I, Tonya is told through several contradictory, direct to the camera monologues that allow characters to reshape public perception through voice-over guidance. As Harding, Robbie delivers two clear mission statements for the film through this device. In one, she complains that she’s been beaten and abused both physically & emotionally throughout her entire life without any public sympathy, while Nancy Kerrigan is America’s Sweetheart for being whacked one time in the kneecap. The dark, matter of fact humor of that statement is representative of the film’s most subversive strengths, which completely flip an outsider’s perspective on the figure skating world’s most infamous controversy. The other mission statement line is where I, Tonya completely loses me. Harding bluntly accuses the audience of continuing her abuse by lambasting her in the press after her husband & his conspirators were caught rigging the competition by bashing Kerrigan’s knee. Pointing an accusatory finger at the audience in this way might work in a more self-aware, tonally sober film, but it feels completely out of line for a black comedy that exploits Harding’s hardships for cruel humor, essentially continuing the sideshow aspect of her story that it aims to condemn. I, Tonya wags its finger by jarringly interrupting its quirky character humor with sudden & brutal acts of deeply upsetting physical violence leveled on its star. The movie continually invites you to enjoy the humor of her situation’s absurdity before telling you you’re scum for obliging. It tosses out free candy only to slap it out if your hand and call you a greedy fuck for accepting it. Separately, I was onboard for Harding’s earnest public rehabilitation and the awkward humor of her working class background. I just found the way violence & audience-shaming editorializing was used to fuse those objectives together to be deeply unpleasant, if not morally repugnant. This is a spiritually ugly film, which might be fine if it were confident enough in its own convictions to own up to that ugliness.

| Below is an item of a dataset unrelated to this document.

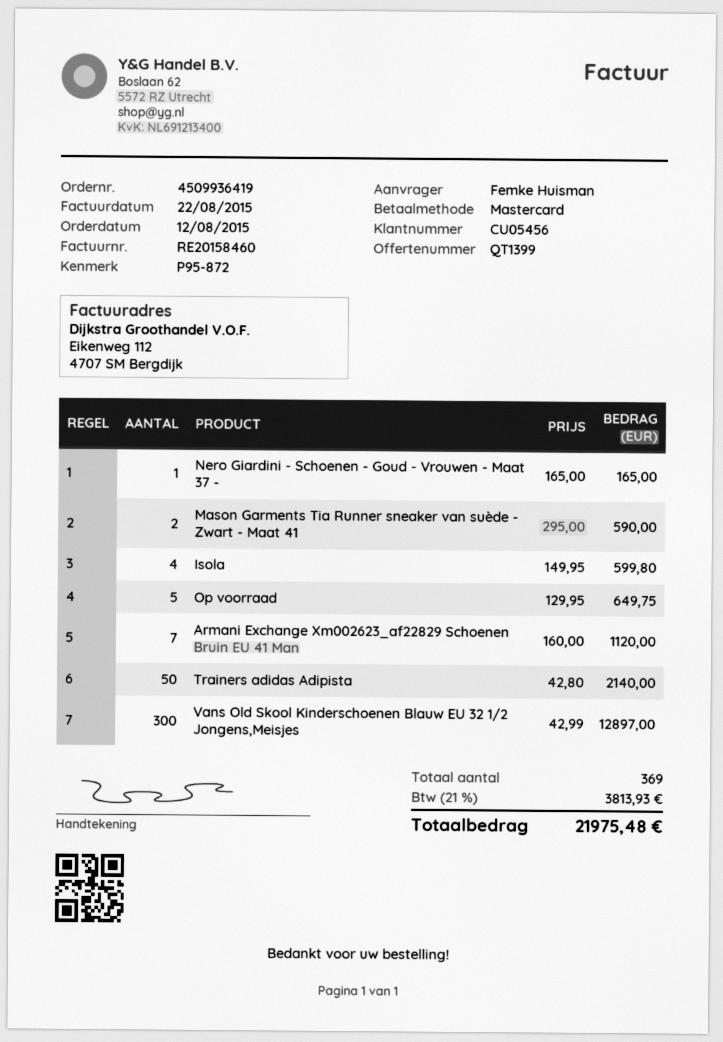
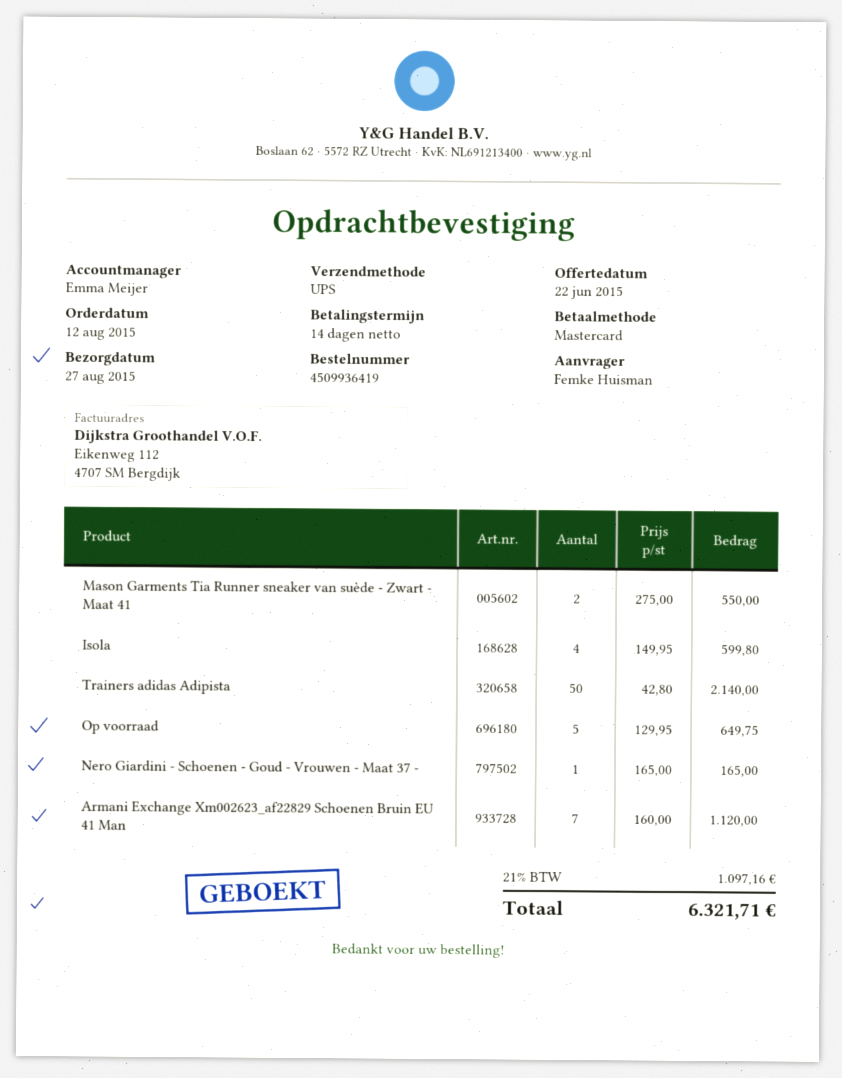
Mason Garments Tia Runner sneaker van suède - Zwart - Maat 41: 2 x 295.00 = 590.00 -> 2 x 275.00 = 550.00
Vans Old Skool Kinderschoenen Blauw EU 32 1/2 Jongens,Meisjes: 300 x 42.99 = 12897.00 -> none
tax: 21% = 3813.93 -> 21% = 1097.16
total: 21975.48 -> 6321.71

Because I, Tonya‘s moral self-contradiction already had me cornered in a defensive position, I found myself picking at its formal shortcomings in a way I might not have if I were more fully convinced by its tone & objectives. There’s an uncanny valley quality to the CGI of its skate routines that feels both like a distraction & a terror. Its 70s-specific needle drops (despite telling a 90s story) of songs like “Spirit in the Sky” & “Break the Chain” feel as unwittingly cliché as the soundtrack of Robbie’s last major effort, Suicide Squad. The direct-to-the-camera narration is choppily arranged & inelegantly employed, especially as the film largely drops its over-the-top comedic tone in its never-ending third act. Janney & Robbie are uniformly wonderful, but they feel like they’re floating detached from the narrative of their worthy, but mismatched costars. The way real life footage of the conspirators in Kerrigan’s attack is used to justify the continued sideshow aspect of the work soured me even more on the film’s moralistic finger-wagging and sudden bursts of bone-crunching violence. Even the Miramax logo in the opening credits churned my stomach, for reasons that should be obvious. Yet, if I were more convinced by the confidence in the tone & humor of I, Tonya I could totally see myself forgiving or even embracing this scrappy sense of crudeness in craft. Part of the reason I find the film so frustrating is that it’s almost a success, but its self-contradiction is just miscalculated enough for everything to feel like a gut-wrenching failure. I honestly spent most of the picture wishing that I was rewatching the much less prestigious Melissa Rauch comedy The Bronze instead. It’s a trashier, less tonally ambitious version of an Olympics-setting black comedy than what I, Tonya aims for, but at least it doesn’t spit in your face for laughing at its own jokes.